[Detected change data]

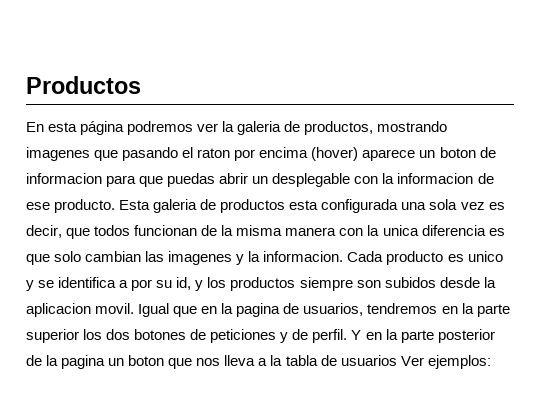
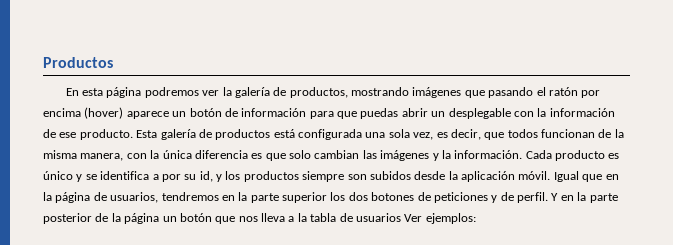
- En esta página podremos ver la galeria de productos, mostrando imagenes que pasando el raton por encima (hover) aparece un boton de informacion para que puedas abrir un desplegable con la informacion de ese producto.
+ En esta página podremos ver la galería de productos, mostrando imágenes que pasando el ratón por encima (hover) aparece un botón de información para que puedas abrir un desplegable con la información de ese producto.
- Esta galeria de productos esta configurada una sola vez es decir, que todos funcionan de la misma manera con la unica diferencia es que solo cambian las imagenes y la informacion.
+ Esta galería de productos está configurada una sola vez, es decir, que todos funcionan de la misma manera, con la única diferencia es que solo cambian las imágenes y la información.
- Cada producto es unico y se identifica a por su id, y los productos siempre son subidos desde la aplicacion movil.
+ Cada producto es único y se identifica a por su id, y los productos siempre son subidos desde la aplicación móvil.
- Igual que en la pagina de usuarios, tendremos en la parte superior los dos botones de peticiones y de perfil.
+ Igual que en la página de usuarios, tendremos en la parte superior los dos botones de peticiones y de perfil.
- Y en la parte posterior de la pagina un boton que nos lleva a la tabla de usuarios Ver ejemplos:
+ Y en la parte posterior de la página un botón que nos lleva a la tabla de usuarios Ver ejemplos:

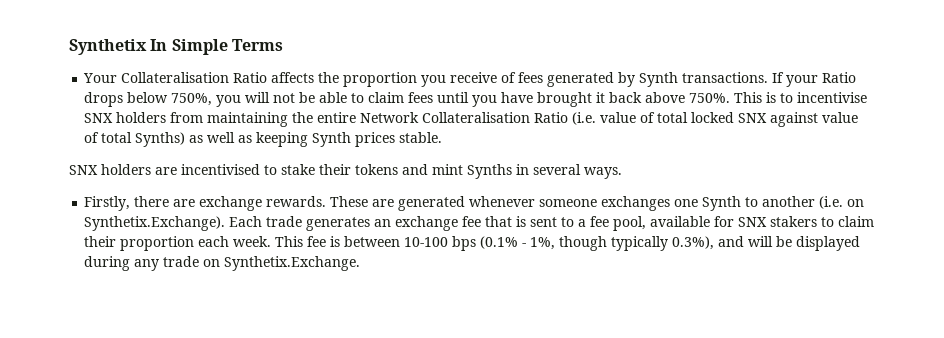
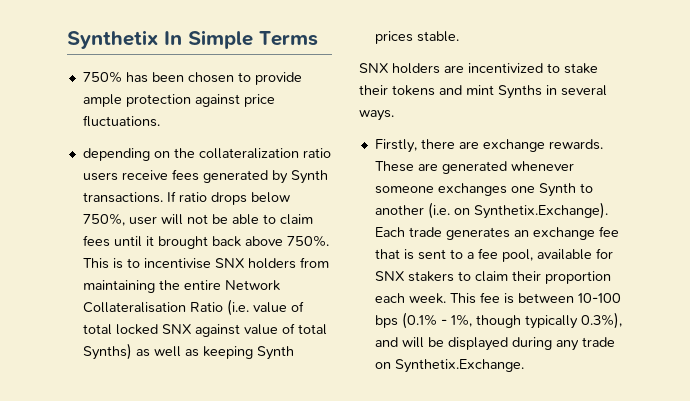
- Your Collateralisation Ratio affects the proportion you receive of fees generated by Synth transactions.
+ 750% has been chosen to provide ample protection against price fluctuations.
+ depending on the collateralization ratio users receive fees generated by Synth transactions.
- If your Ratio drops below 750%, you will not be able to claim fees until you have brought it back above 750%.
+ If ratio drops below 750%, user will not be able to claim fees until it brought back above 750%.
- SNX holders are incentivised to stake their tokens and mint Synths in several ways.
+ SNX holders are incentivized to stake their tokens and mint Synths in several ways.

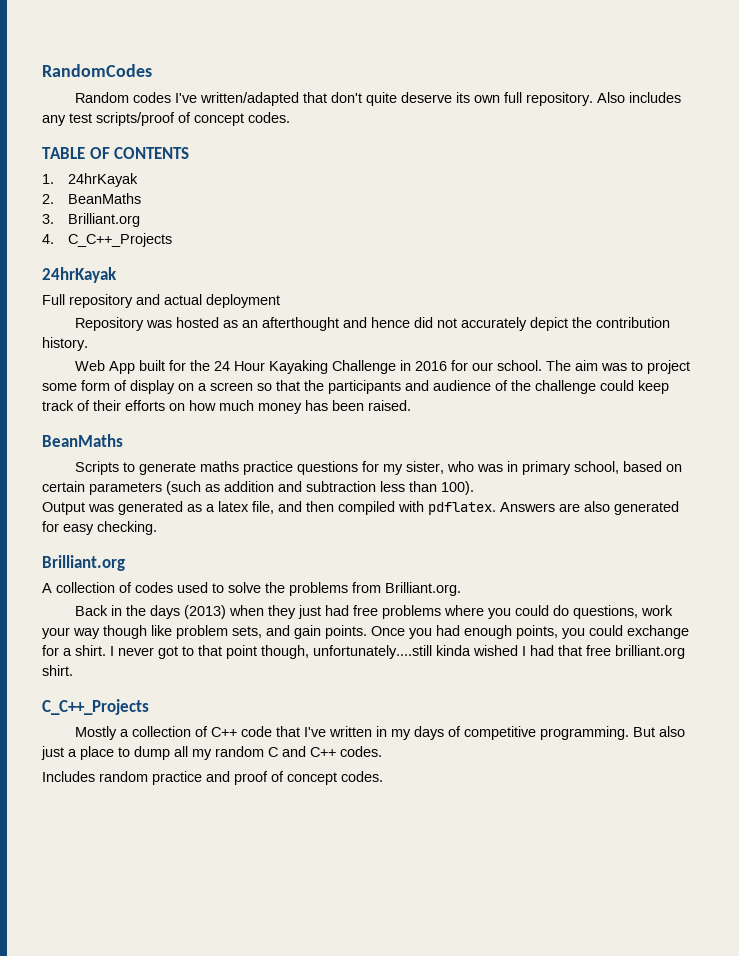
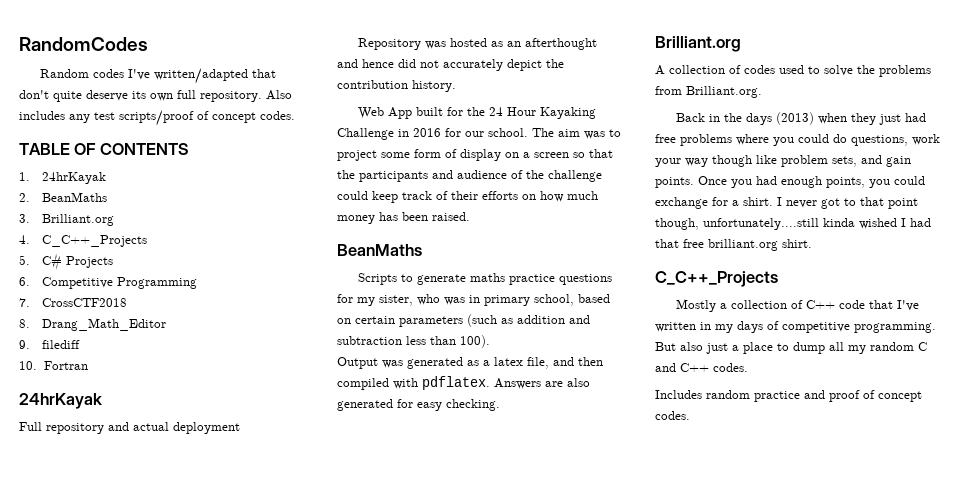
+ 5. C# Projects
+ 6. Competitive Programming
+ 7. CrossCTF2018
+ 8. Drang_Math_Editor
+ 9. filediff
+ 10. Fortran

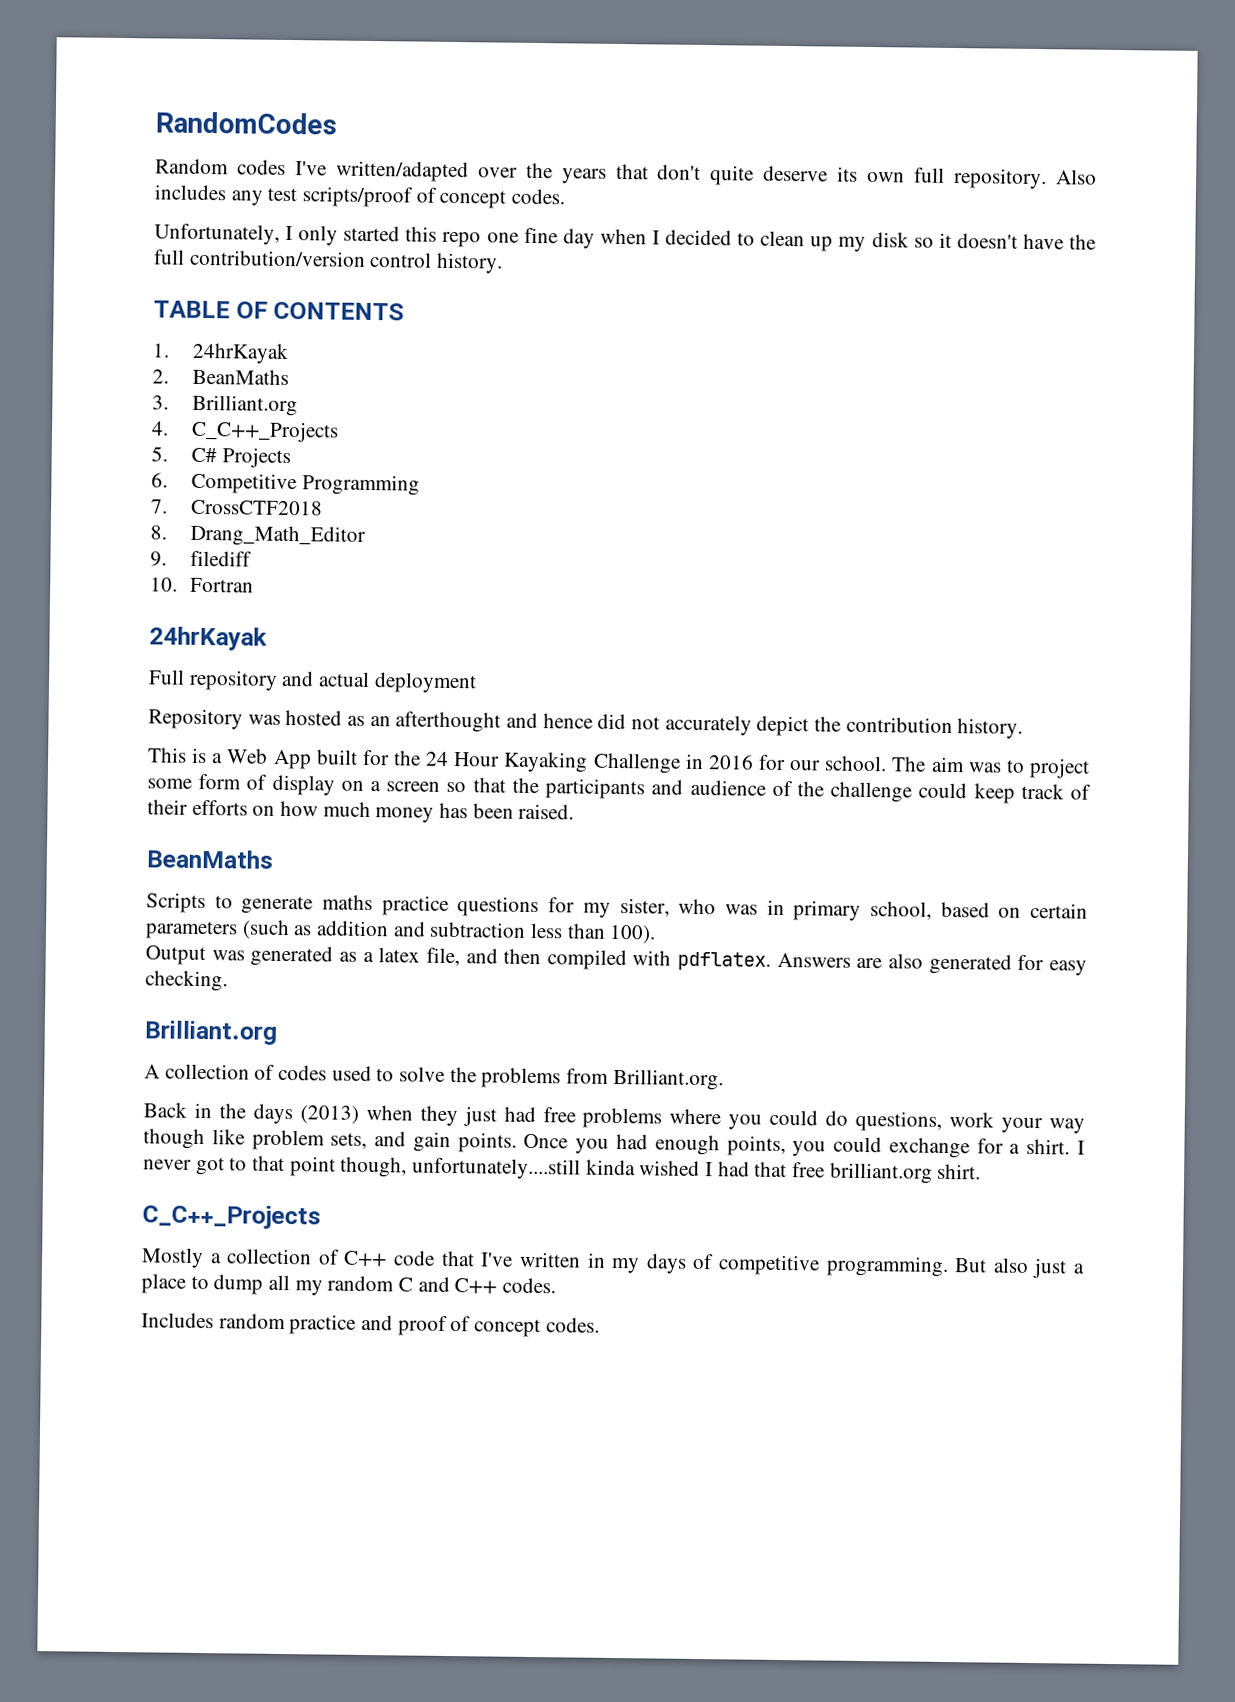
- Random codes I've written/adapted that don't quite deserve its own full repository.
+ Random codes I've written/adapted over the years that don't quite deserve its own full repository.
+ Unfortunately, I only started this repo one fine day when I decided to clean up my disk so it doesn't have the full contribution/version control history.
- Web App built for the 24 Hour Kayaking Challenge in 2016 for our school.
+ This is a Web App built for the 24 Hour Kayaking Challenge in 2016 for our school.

**Work instruction:** Take the line that contains "6. Competitive Programming" and every line after it down to the last line of the entries above, and output them exactly, with nothing else and no pictures.

**Task output:**
+ 6. Competitive Programming
+ 7. CrossCTF2018
+ 8. Drang_Math_Editor
+ 9. filediff
+ 10. Fortran

- Random codes I've written/adapted that don't quite deserve its own full repository.
+ Random codes I've written/adapted over the years that don't quite deserve its own full repository.
+ Unfortunately, I only started this repo one fine day when I decided to clean up my disk so it doesn't have the full contribution/version control history.
- Web App built for the 24 Hour Kayaking Challenge in 2016 for our school.
+ This is a Web App built for the 24 Hour Kayaking Challenge in 2016 for our school.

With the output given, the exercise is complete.